Diablo II: Resurrected will not finally offer TCP / IP multiplayer


Blizzard Entertainment has quietly announced that Diablo II: Risen will not feature the TCP / IP network that helped define the original game’s multiplayer experience.

The feature was reportedly removed to avoid “potential security risks”.

In the original version Diablo II, TCP / IP (which stands for Transmission Control Protocol / Internet Protocol) multiplayer allowed players to fight together by hosting sessions on a player’s computer and connecting directly through an IP address. This feature was common for multiplayer games at the time and predated modern matchmaking systems hosted through platforms like Battle.net.

When Diablo II: Risen was announced, executive producer Rod Fergusson has told multiple media outlets that the old matchmaking format will be supported. This is no longer the case.

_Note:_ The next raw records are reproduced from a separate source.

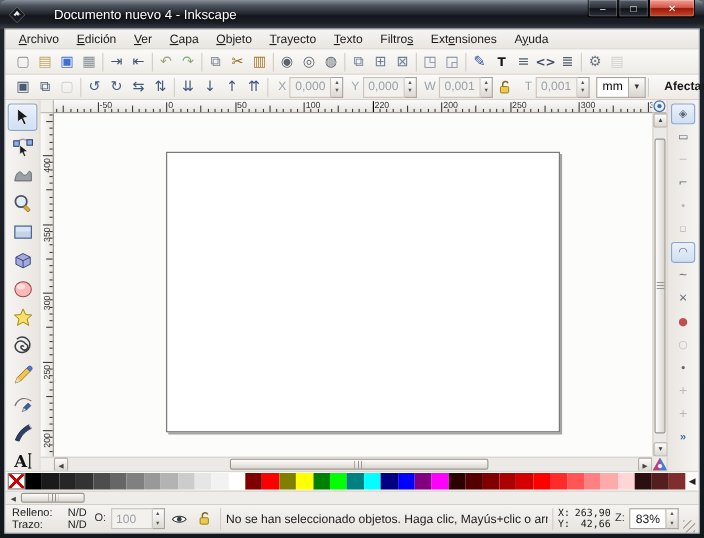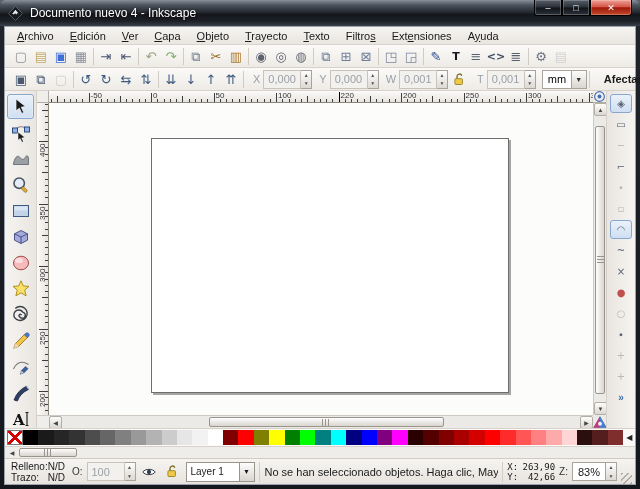--- a/index.html
+++ b/index.html
@@ -3,21 +3,21 @@
 <meta charset="utf-8">
 <style>
   html,body{margin:0;padding:0;background:#5a6470;}
   *,*:before,*:after{box-sizing:border-box;}
   .window{position:relative;width:640px;height:489px;font-family:"Liberation Sans",sans-serif;
     background:linear-gradient(180deg,#20242b,#14171c);border-radius:5px 5px 0 0;overflow:hidden;}
   
   .titlebar{position:absolute;top:0;left:0;right:0;height:26px;
     background:linear-gradient(180deg,#8a9099 0%,#4b525b 20%,#23272e 48%,#13161b 55%,#1d2127 82%,#3a4049 100%);
     display:flex;align-items:center;padding:0 8px;gap:7px;}
-  .title-text{color:#fff;font-size:12px;text-shadow:0 1px 3px #000;}
+  .title-text{color:#fff;font-size:12px;text-shadow:0 1px 3px #000;margin-left:19px;}
   .winbtns{position:absolute;top:0;right:8px;display:flex;}
   .winbtn{width:28px;height:16px;display:flex;align-items:center;justify-content:center;color:#fff;font-size:9px;
     background:linear-gradient(#575f69,#2a2f37 48%,#101318 52%,#2c323b);border:1px solid #000;border-top:none;
     box-shadow:inset 0 0 0 1px rgba(255,255,255,.22);}
   .winbtn.min{border-radius:0 0 0 3px;}
   .winbtn.close{width:42px;border-radius:0 0 3px 0;
     background:linear-gradient(#f0a096,#d4584a 45%,#9e1808 52%,#c24a2e);}
   
   .app{position:absolute;top:26px;left:4px;right:4px;bottom:4px;background:#f1efec;
     display:flex;flex-direction:column;border:1px solid #9aa2ad;}
@@ -94,21 +94,21 @@
   .palarrow{flex:none;width:12px;display:flex;align-items:center;justify-content:center;font-size:8px;color:#222;}
   
   .palscroll{height:12px;flex:none;position:relative;background:#efede9;border-top:1px solid #d6d2cb;}
   .pal-left{position:absolute;left:2px;top:1px;width:10px;height:9px;display:flex;align-items:center;justify-content:center;
     font-size:6px;color:#444;}
   .pal-thumb{position:absolute;left:14px;top:1px;width:58px;height:9px;background:linear-gradient(#fdfdfc,#d9d5cf);
     border:1px solid #9a958c;border-radius:2px;display:flex;align-items:center;justify-content:center;}
   
   .statusbar{height:26px;flex:none;display:flex;align-items:center;background:linear-gradient(#f6f4f1,#e7e4df);
     border-top:1px solid #cfcbc4;font-size:10px;color:#1a1a1a;padding:0 3px;gap:4px;}
-  .fsblock{display:grid;grid-template-columns:auto auto;column-gap:0;line-height:11px;padding:0 3px;flex:none;}
+  .fsblock{display:grid;grid-template-columns:auto auto;column-gap:14px;line-height:11px;padding:0 3px;flex:none;}
   .oplabel{color:#333;flex:none;}
   .iconbtn{width:19px;height:19px;display:flex;align-items:center;justify-content:center;flex:none;}
   .layerbox{display:flex;height:20px;flex:none;}
   .layerval{width:54px;background:#fff;border:1px solid #9a958c;font-size:10px;display:flex;align-items:center;padding:0 4px;}
   .layerdrop{width:15px;border:1px solid #9a958c;border-left:none;background:linear-gradient(#fdfdfc,#d9d5cf);
     font-size:7px;display:flex;align-items:center;justify-content:center;}
   .message{flex:1;min-width:0;overflow:hidden;white-space:nowrap;font-size:11px;height:20px;display:flex;align-items:center;
     border-left:1px solid #d2cec6;padding-left:5px;}
   .coords{font-family:"DejaVu Sans Mono",monospace;font-size:9px;line-height:10px;flex:none;
     display:grid;grid-template-columns:auto 34px;column-gap:3px;border-left:1px solid #d2cec6;padding-left:4px;}
@@ -763,24 +763,20 @@
           </span>
         </span>
       <span class="iconbtn" id="lock-btn">
           <span class="gi">
             <svg viewBox="0 0 18 18" width="15" height="15">
               <path d="M6 8 V5.4 A3 3 0 0 1 11.8 4.4" fill="none" stroke="#7a6a1f" stroke-width="1.6"></path>
               <rect x="3.5" y="8" width="9" height="7" rx="1.2" fill="#f0ca46" stroke="#8a7a1f"></rect>
             </svg>
           </span>
         </span>
-      <span class="layerbox">
-        <span class="layerval">Layer 1</span>
-        <span class="layerdrop">▼</span>
-      </span>
       <span class="message">No se han seleccionado objetos. Haga clic, Mayús+clic o arrastr</span>
       <span class="coords">
         <span>X:</span>
         <span class="cv">263,90</span>
         <span>Y:</span>
         <span class="cv">42,66</span>
       </span>
       <span class="oplabel">Z:</span>
       <span class="spin zoomspin">
         <span class="spinval">83%</span>

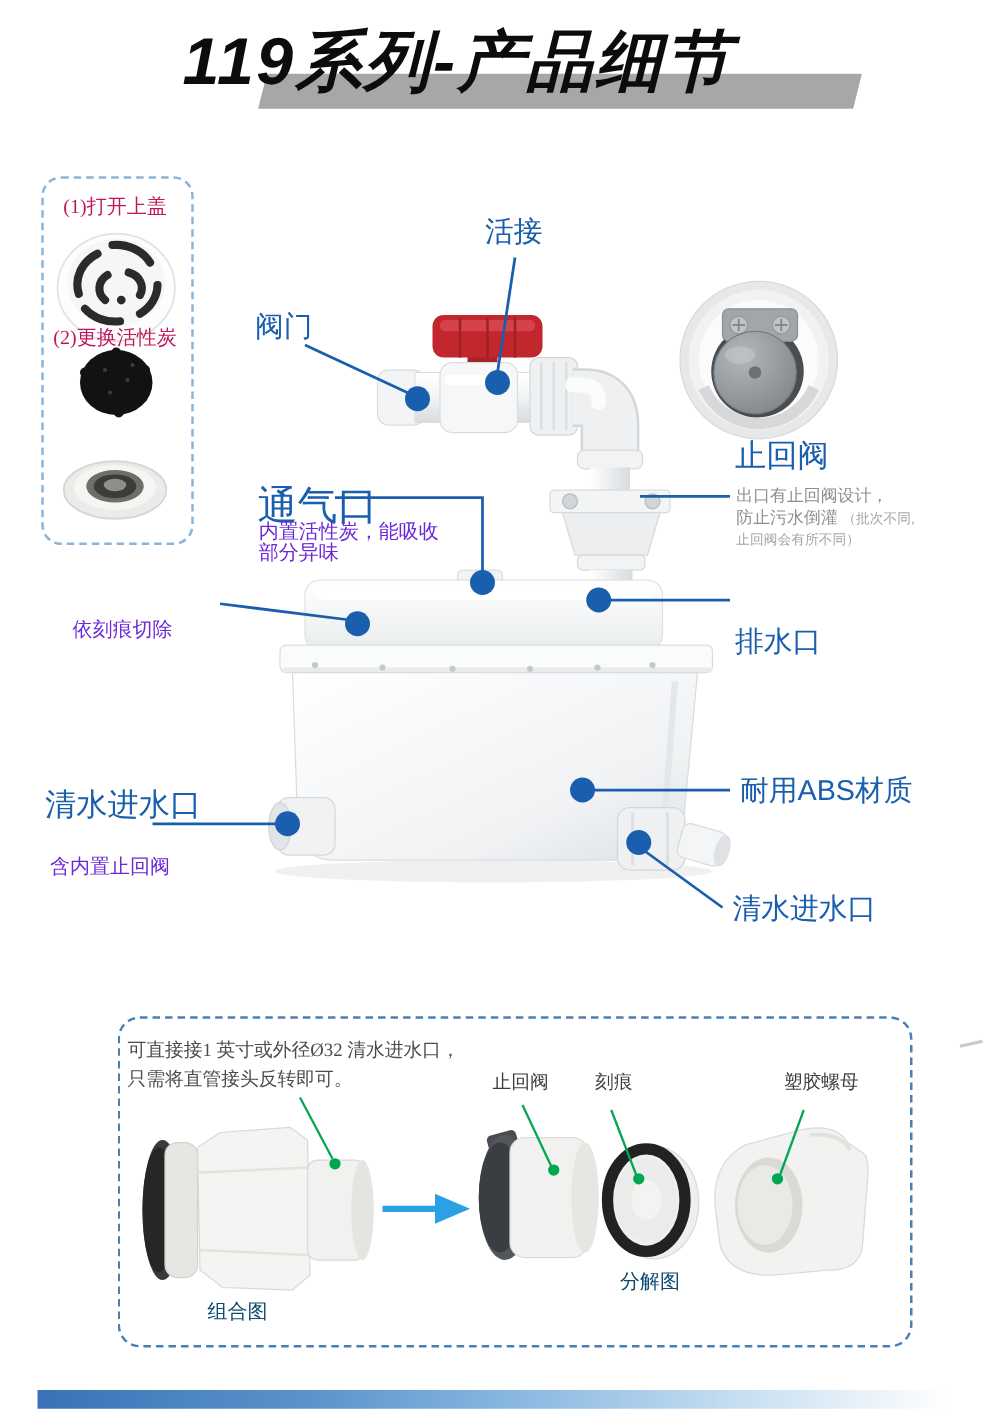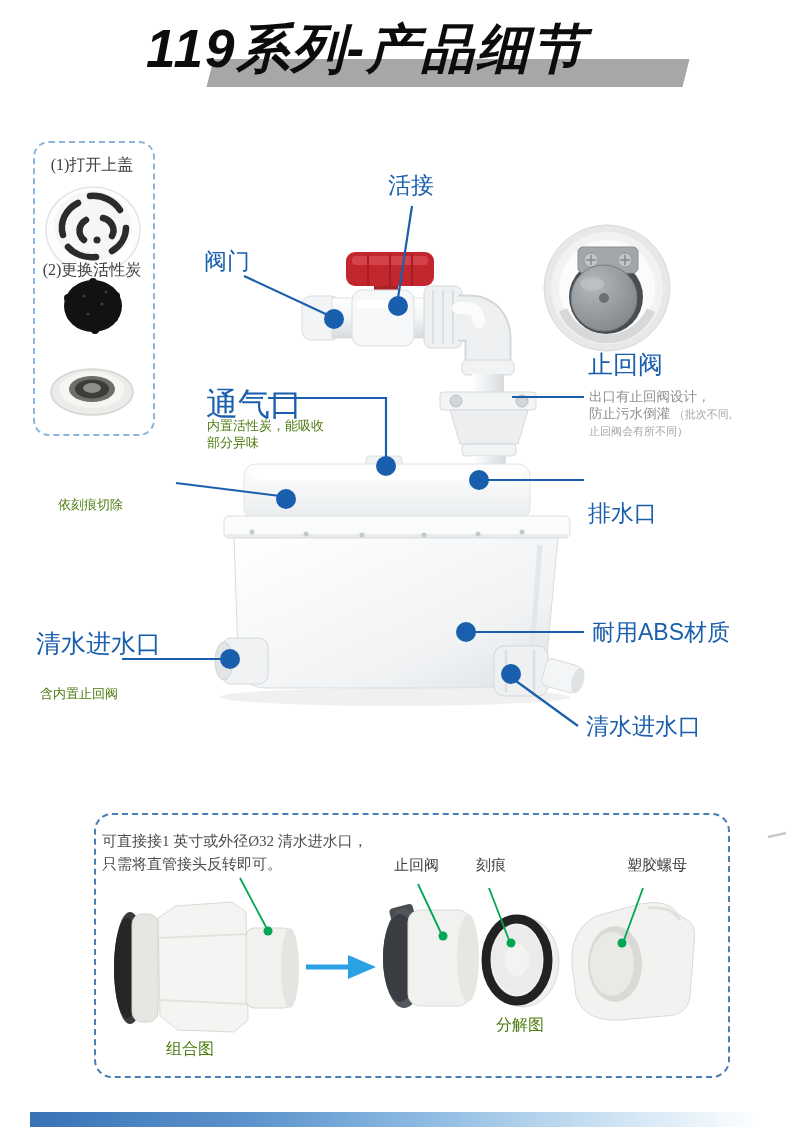--- a/index.html
+++ b/index.html
@@ -13,49 +13,49 @@
               font-style:italic;letter-spacing:2px;color:#0c0c0c;white-space:nowrap;}
 
   
   .left-box{position:absolute;left:33px;top:141px;width:118px;height:291px;
             border:2px dashed #8ab4da;border-radius:16px;}
   .bottom-box{position:absolute;left:94px;top:813px;width:632px;height:261px;
               border:2px dashed #4a7fb5;border-radius:18px;}
 
   
   .lbl{position:absolute;color:#1a5fad;white-space:nowrap;font-weight:400;}
-  .sub{position:absolute;color:#4d7c0f;font-size:13px;line-height:17px;white-space:nowrap;}
+  .sub{position:absolute;color:#6d28d9;font-size:16px;line-height:17px;white-space:nowrap;}
   .suffix{font-size:15px;}
   .paren{font-size:11px;color:#a5a5a5;}
 
   #lbl-union{left:388px;top:170px;font-size:23px;text-align:center;}
   #lbl-valve{left:204px;top:246px;font-size:23px;}
   #lbl-vent{left:206px;top:383px;font-size:32px;}
   #vent-desc{left:207px;top:417px;}
   #lbl-inlet{left:57px;top:463px;font-size:25px;}
   #inlet-desc{left:58px;top:496px;}
   #lbl-checkvalve{left:588px;top:348px;font-size:25px;}
   #cv-desc{left:589px;top:388px;font-size:13.5px;color:#8f8f8f;line-height:17px;}
   #lbl-drain{left:588px;top:463px;font-size:23px;margin-top:35px;}
   #lbl-abs{left:592px;top:617px;font-size:23px;}
   #lbl-cleanleft{left:36px;top:627px;font-size:25px;}
   #cleanleft-desc{left:40px;top:661px;margin-top:24px;}
   #lbl-cleanright{left:586px;top:711px;font-size:23px;}
 
   .leftbox-text{position:absolute;width:118px;left:33px;text-align:center;font-size:16px;
-                color:#404040;font-family:"Liberation Serif",serif;}
+                color:#be185d;font-family:"Liberation Serif",serif;}
   #leftbox-step1{top:155px;}
   #leftbox-step2{top:260px;}
 
   #bottom-note{position:absolute;left:102px;top:830px;font-size:15px;color:#4c4c4c;
                line-height:23px;font-family:"Liberation Serif",serif;}
   .part-lbl{position:absolute;top:856px;font-size:15px;color:#3c3c3c;
             font-family:"Liberation Serif",serif;white-space:nowrap;}
   #plbl-check{left:394px;} #plbl-score{left:476px;} #plbl-nut{left:627px;}
-  .caption{position:absolute;font-size:16px;color:#4d7c0f;white-space:nowrap;}
+  .caption{position:absolute;font-size:16px;color:#0c4a6e;white-space:nowrap;}
   #cap-assembled{left:166px;top:1039px;} #cap-exploded{left:496px;top:1015px;}
 
   
   .footer-bar{position:absolute;left:30px;top:1112px;width:730px;height:15px;
       background:linear-gradient(90deg,#3b72b7 0%,#5c93cc 30%,#8fbce2 55%,#c9e0f2 78%,#ffffff 100%);}
 
   svg{position:absolute;left:0;top:0;}
 </style>
 </head>
 <body>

Fans of Diablo II Interested in playing the game together will still have many options for connecting through Battle.net, so from a gaming experience, this change will not impact much of the game audience. But the deletion of the feature highlights the difficulty of truly archiving and preserving older games and capturing the experience of what it was like to play them at their peak.

Reddit users have pointed out some of the benefits (and costs) that TCP / IP connections have provided. They allowed players to use mods and helped speedrunners revive maps when performing races on normal difficulty. Players also ran the risk of running into players with cheats installed, as this matchmaking mode works around Battle.net’s anti-cheat systems.

If Blizzard chooses to have Diablo II: Risen replace the original version of Diablo II available on Battle.net, it would also mean that it is more difficult for players to download and experience the original game. This was a problem with the recent version of Warcraft III: Reforged which made it more difficult to read the original version of Warcraft iii, even if you had your disks and keys after all these years.

The developers who are working to bring this game to life are obviously in a difficult position. Fergusson’s promise that the feature would be included now makes reversal more unfortunate, and there are likely some real security risks players need to be protected from.

And of course, all of this comes as Activision Blizzard employees as a whole are faced with a life-changing calculation about a culture of sexual harassment and discrimination within the company, as claimed in a lawsuit brought by the company. ‘State of California.